_What the exercise asks_. Repeat the data exactly as given below, dropping every picture.

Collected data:
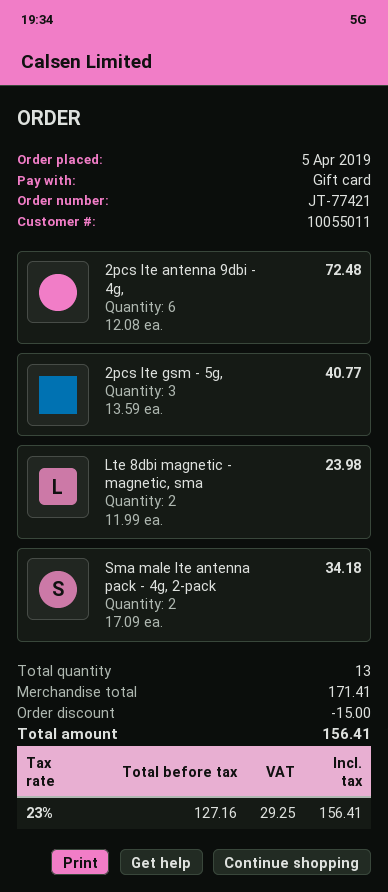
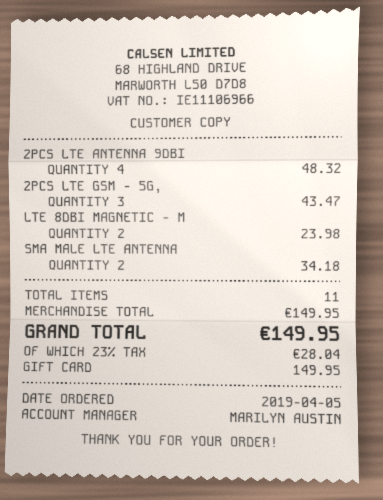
2pcs lte antenna 9dbi - 4g,: 6 for 72.48 -> 4 for 48.32
2pcs lte gsm - 5g,: 3 for 40.77 -> 3 for 43.47
total quantity: 13 -> 11
subtotal: 171.41 -> 149.95
discount: 15.00 -> none
tax: 23% = 29.25 -> 23% = 28.04
total: 156.41 -> 149.95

_Task response_.
2pcs lte antenna 9dbi - 4g,: 6 for 72.48 -> 4 for 48.32
2pcs lte gsm - 5g,: 3 for 40.77 -> 3 for 43.47
total quantity: 13 -> 11
subtotal: 171.41 -> 149.95
discount: 15.00 -> none
tax: 23% = 29.25 -> 23% = 28.04
total: 156.41 -> 149.95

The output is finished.